Figure 3. Percentage of non-core publications per country.


The issues observed for China and other countries show there is still a long and winding road ahead toward a fully comprehensive high-quality coverage of the global scientific publication output in databases such as OpenAlex. Nevertheless, the 2025 release of the Leiden Ranking Open Edition demonstrates the crucial role of OpenAlex in providing more inclusive research analytics.

Inclusion of larger number of universities

The Traditional Edition and the Open Edition of the Leiden Ranking 2025 include 1594 and 2831 universities, respectively.

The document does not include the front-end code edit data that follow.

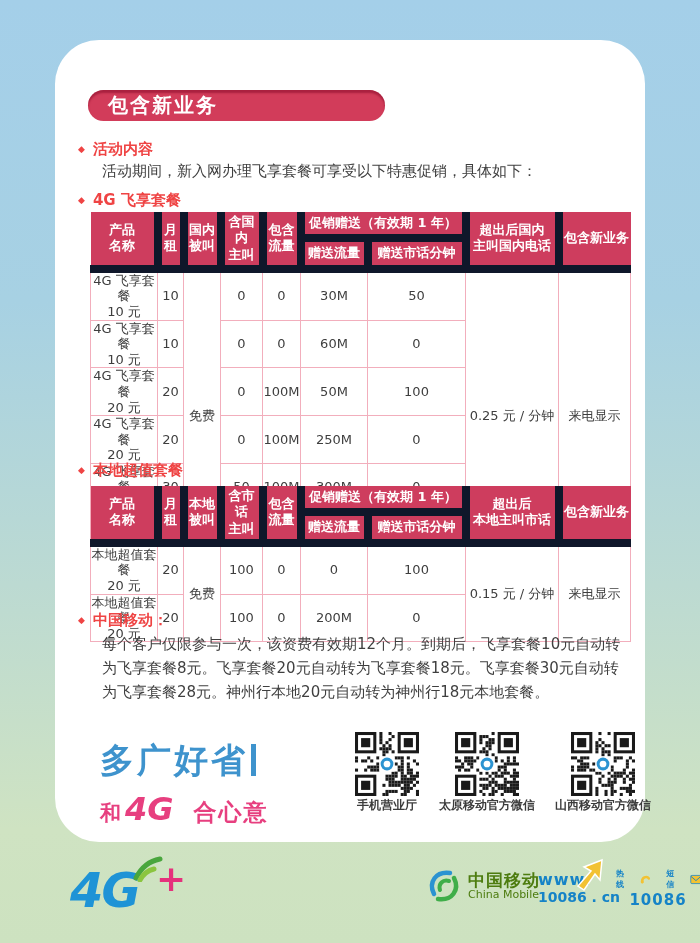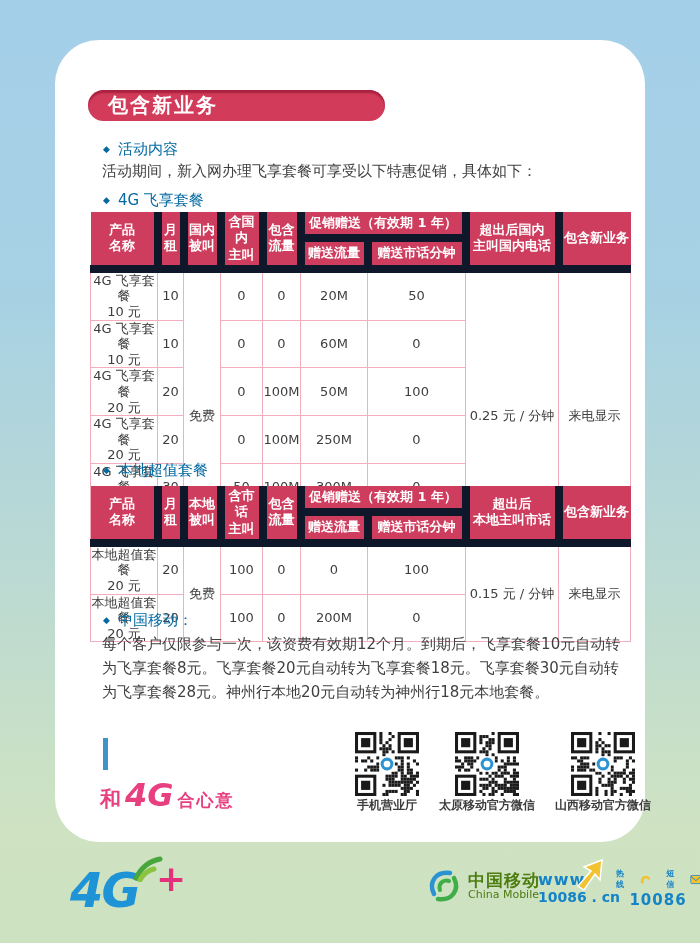"◆ 活动内容" .sec { color: #0369a1 -> #ef4444; font-weight: normal -> bold; left: 48px -> 23px }
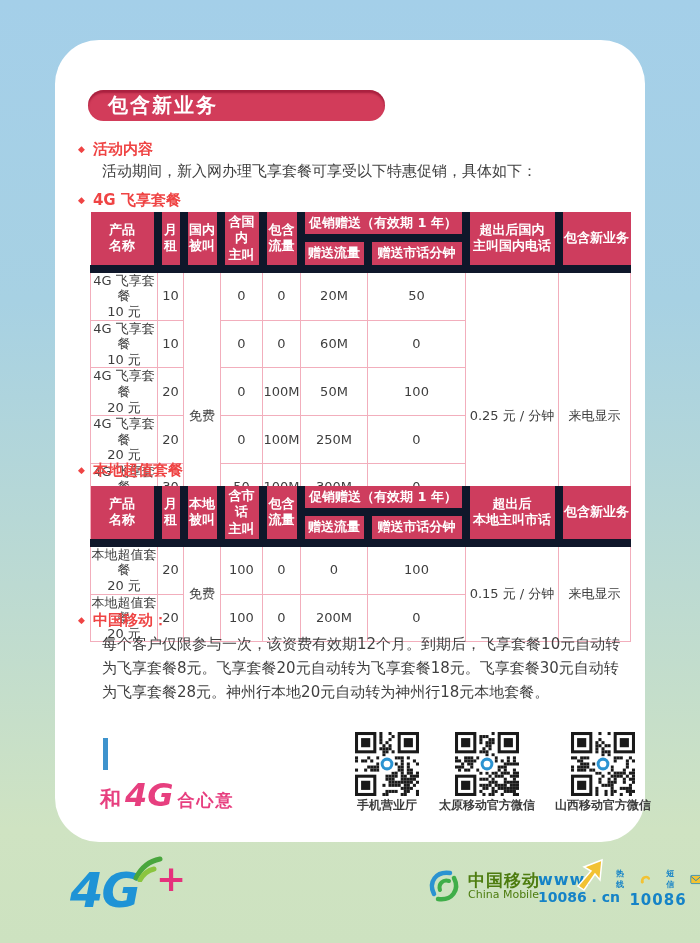"20M" td { text: 20M -> 30M }
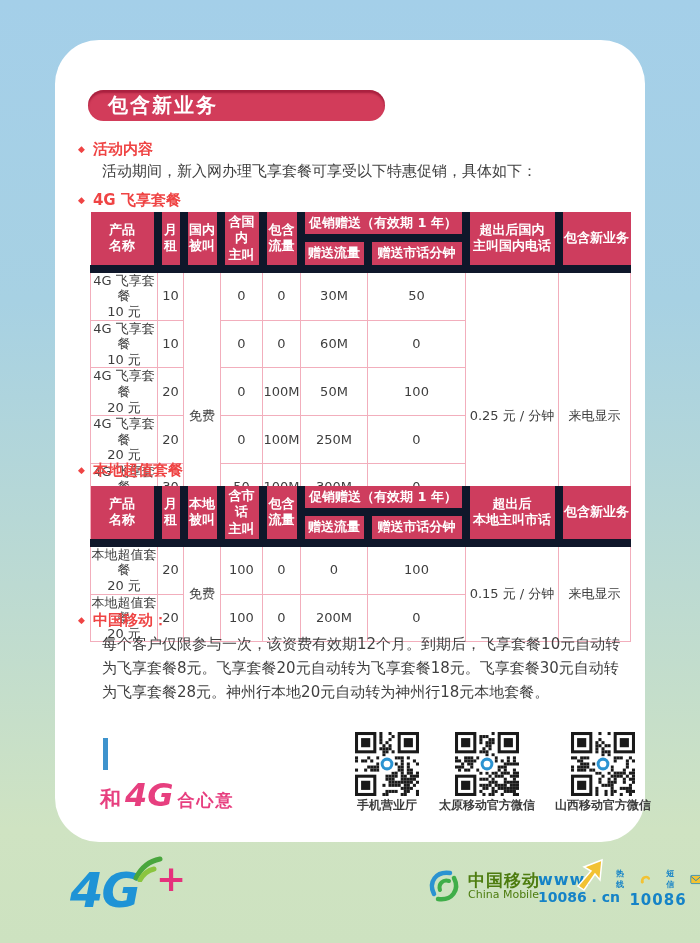"多广好省" span.slogan-line1 { html: none -> <span>多广好省</span> }
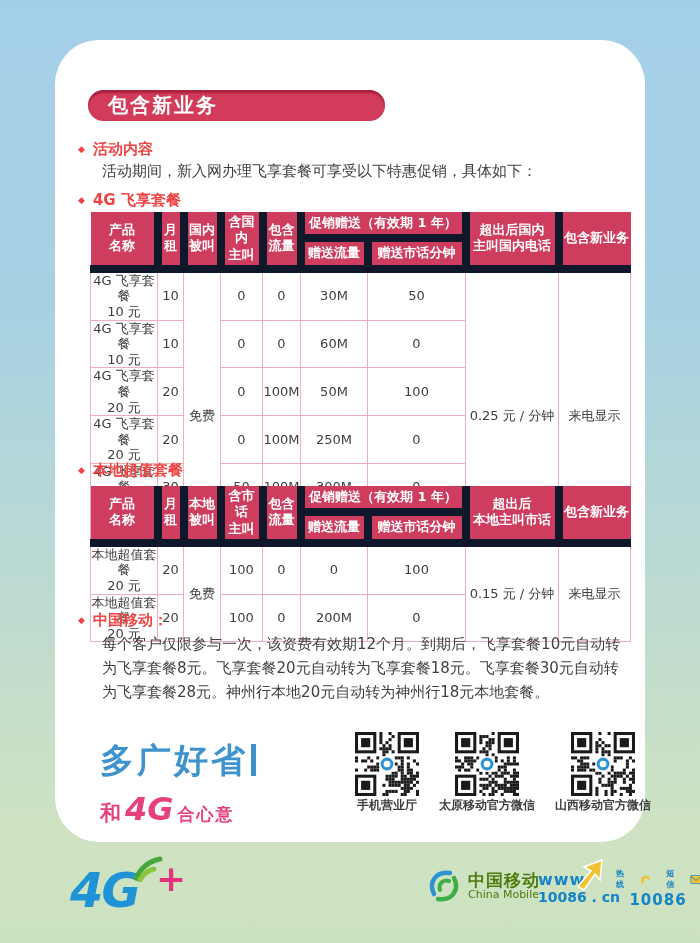"合心意" .slogan-rest { font-size: 17px -> 23px; margin-left: none -> 16px }
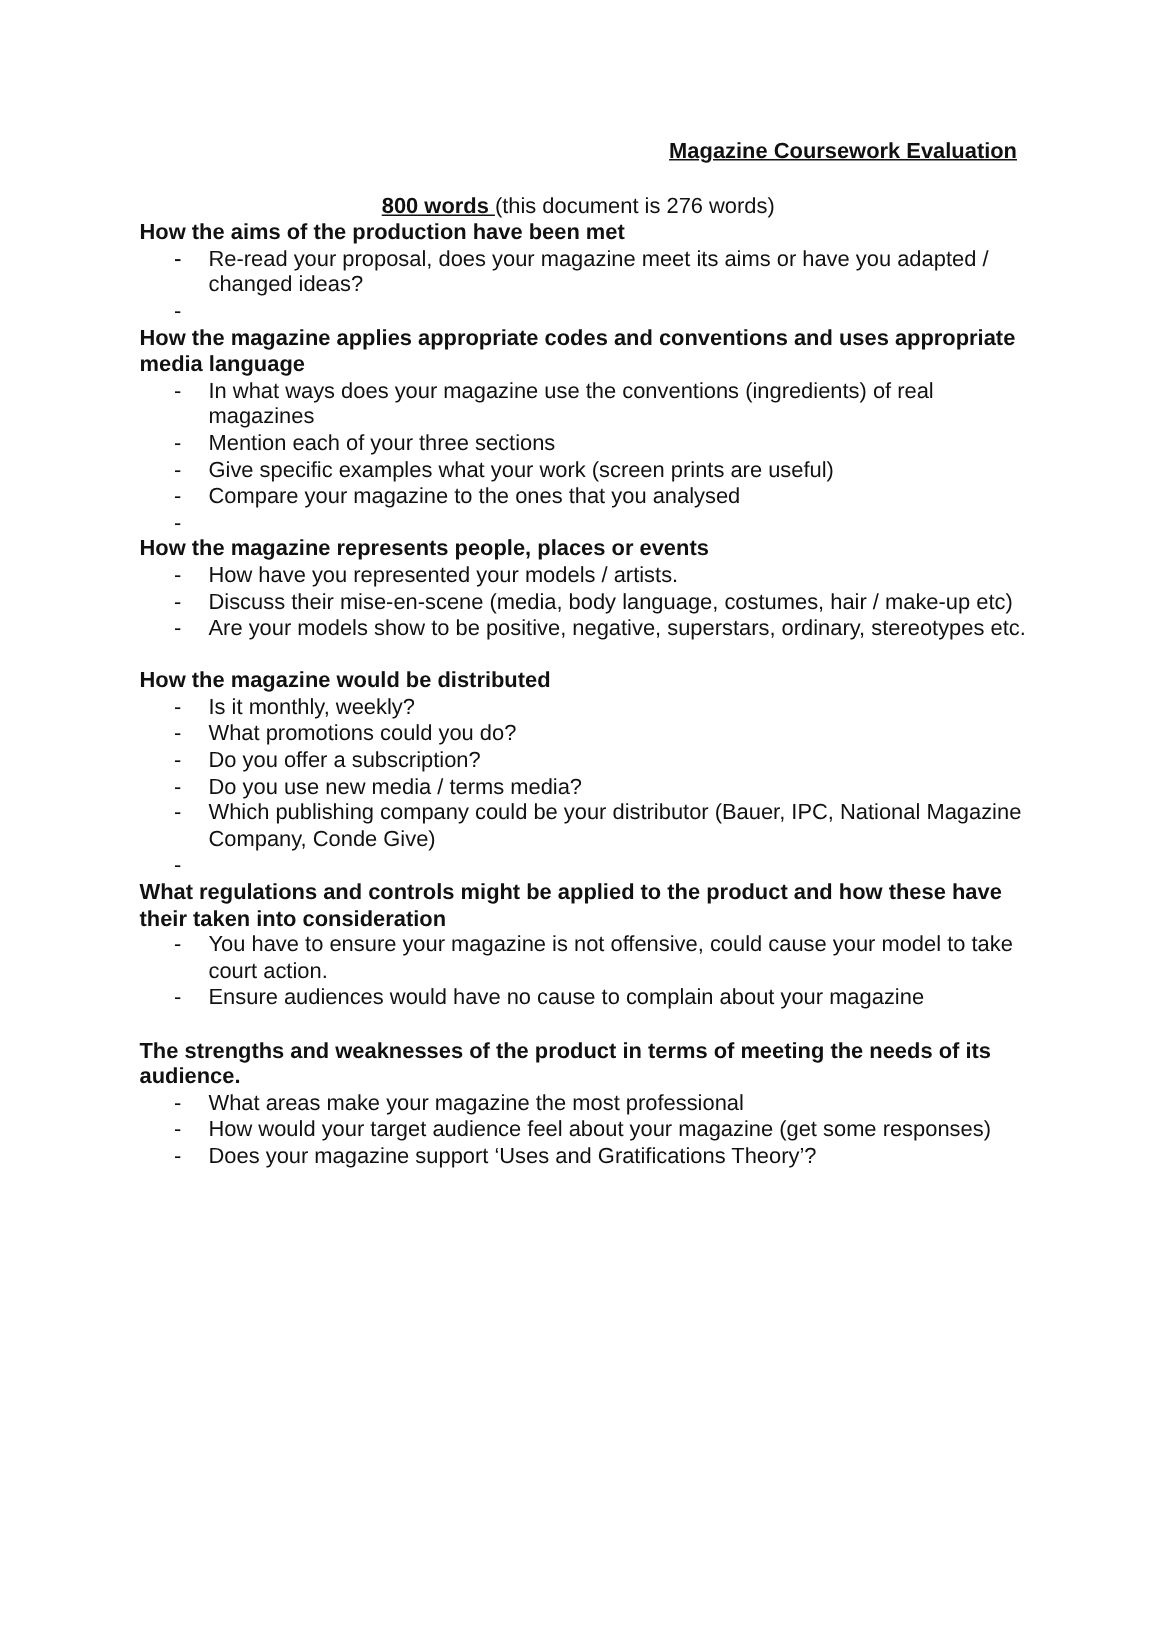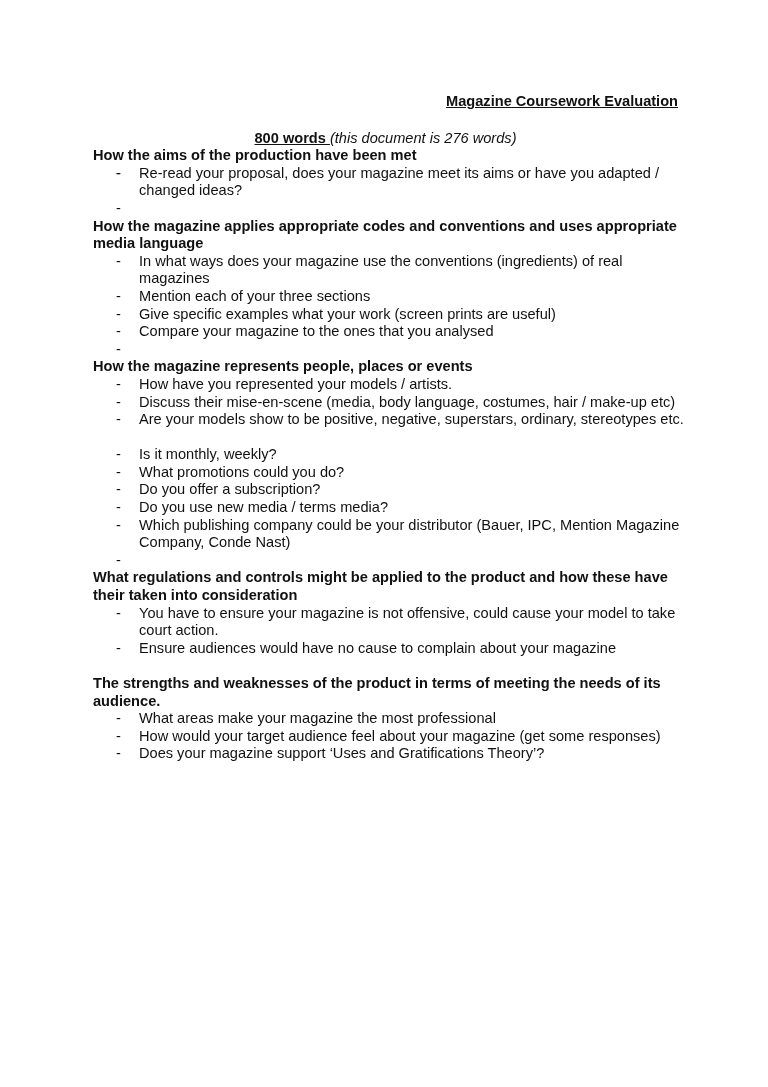"(this document is 276 words)" .subtitle .ital { font-style: italic -> none }
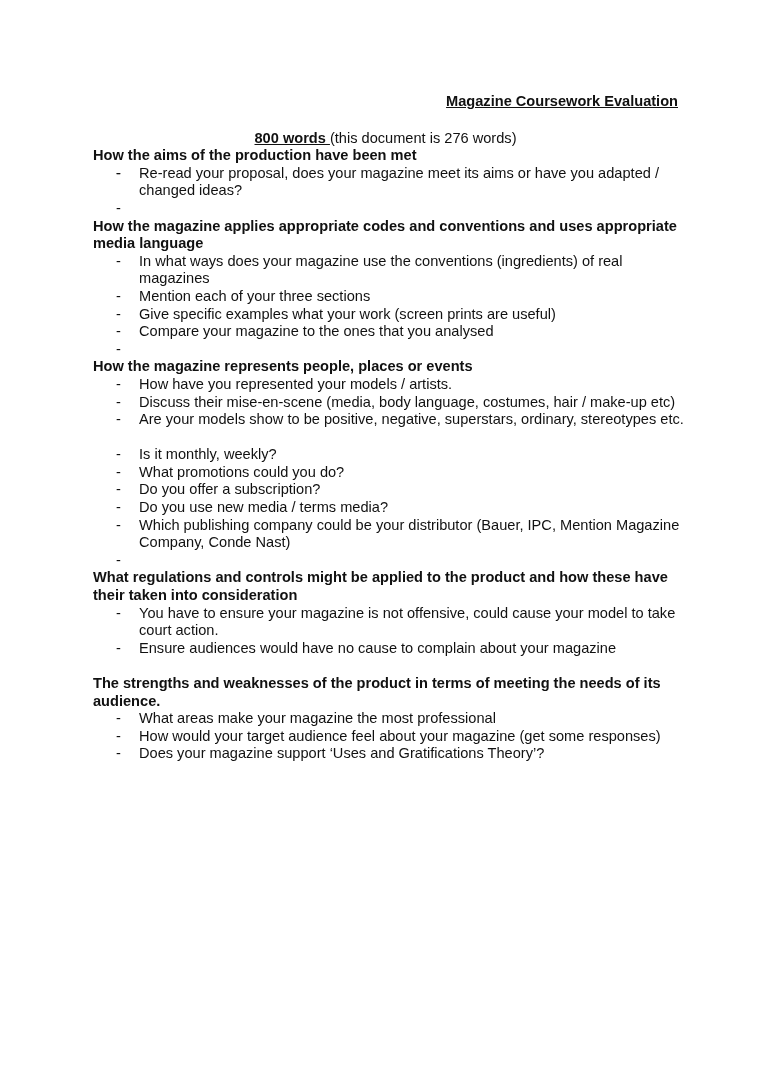"How the magazine would be" div.heading { html: none -> <div>How the magazine would be distributed</div> }
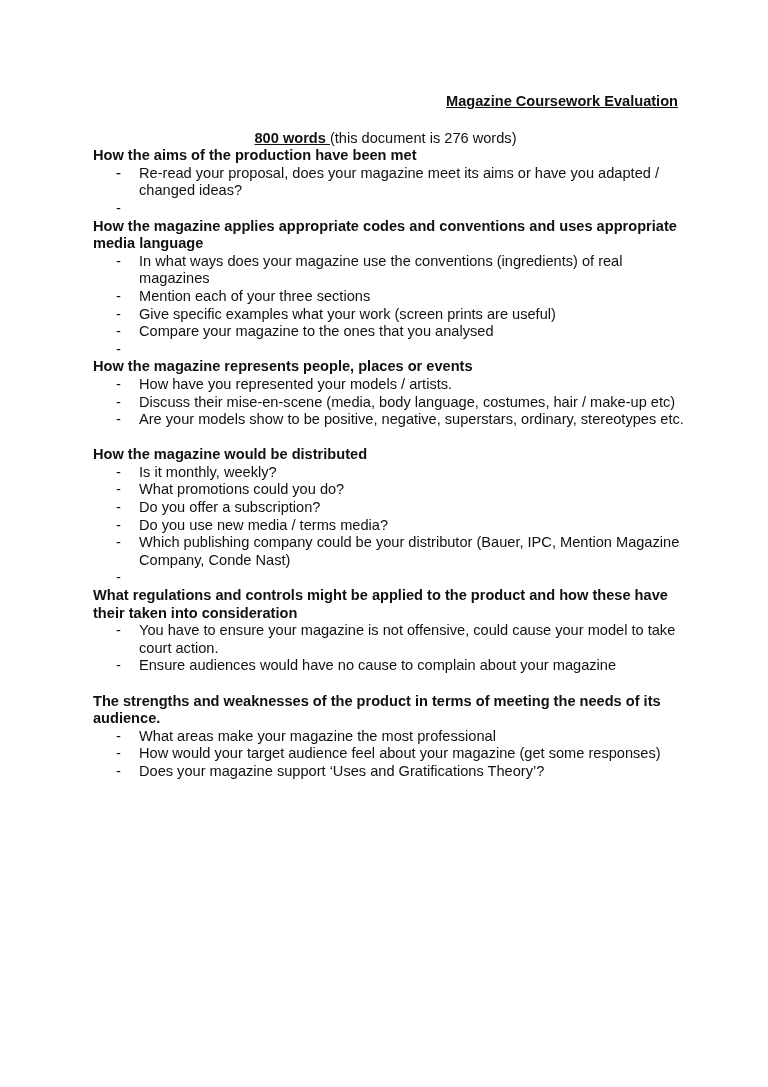"Which publishing company could be" span { text: Mention Magazine Company, Conde Nast -> National Magazine Company, Conde Give }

While the Traditional Edition covers all universities with at least 800 core publications in the Web of Science database in the period 2020-2023, the Open Edition covers all universities with at least 1500 core and non-core publications in the OpenAlex database in the same period. As a result of the more inclusive approach taken by the Open Edition, it covers many more universities than the Traditional Edition, in particular in countries such as India, Indonesia, and Brazil (see Figure 4).

Figure 4. Breakdown by country of the number of universities included in the Traditional Edition and the Open Edition of the Leiden Ranking.

Join the open research information transition

The innovations made in the 2025 release of the Leiden Ranking Open Edition demonstrate how open research information contributes to a more inclusive understanding of the global academic landscape, underscoring the importance of the open research information transition. If you are interested in joining the transition, we invite you to consider whether your organization can become a signatory or supporter of the Barcelona Declaration. You may also sign up to the Barcelona Declaration working groups.

CWTS supports organizations in making the open research information transition. We provide training, consultancy, and other services to help organizations make the transition. This for instance includes our training course Scientometrics Using Open Data and consultancy work such as a recent study for the National Open Research Analytics initiative in Denmark. Don’t hesitate to reach out if you would like to know more about the services we provide.

Next steps

Many universities are strengthening their commitment to open science in general and open research information in particular. Recently, four major European universities, Utrecht, Zurich, Lorraine, and Sorbonne, discontinued their participation in the Times Higher Education World University Rankings, all of them because they consider the ranking to be at odds with their commitment to openness and transparency. Hélène Boulanger, president of Université de Lorraine, recognized the Leiden Ranking Open Edition as an alternative to non-transparent rankings based on closed data:

“We need data on research to monitor public research policies. Therefore, we must prepare for the transition to an open and transparent system. In 2024, a new open and transparent ranking emerged: the open edition of the Leiden ranking. This ranking no longer relies on data from commercial databases but on those from OpenAlex and ROR, which are open and free.”

At CWTS we are fully committed to the open research information transition. Through our contribution to the Barcelona Declaration, our collaboration with UNESCO, our work on developing a so-called multiversatory, and our participation in the COMET initiative, we will keep working on improving the quality and completeness of openly available metadata of research outputs. This will enable us to further strengthen the Open Edition of the Leiden Ranking, and hopefully this will contribute to a movement away from the dominant opaque university rankings and their undue impact on the global academic system.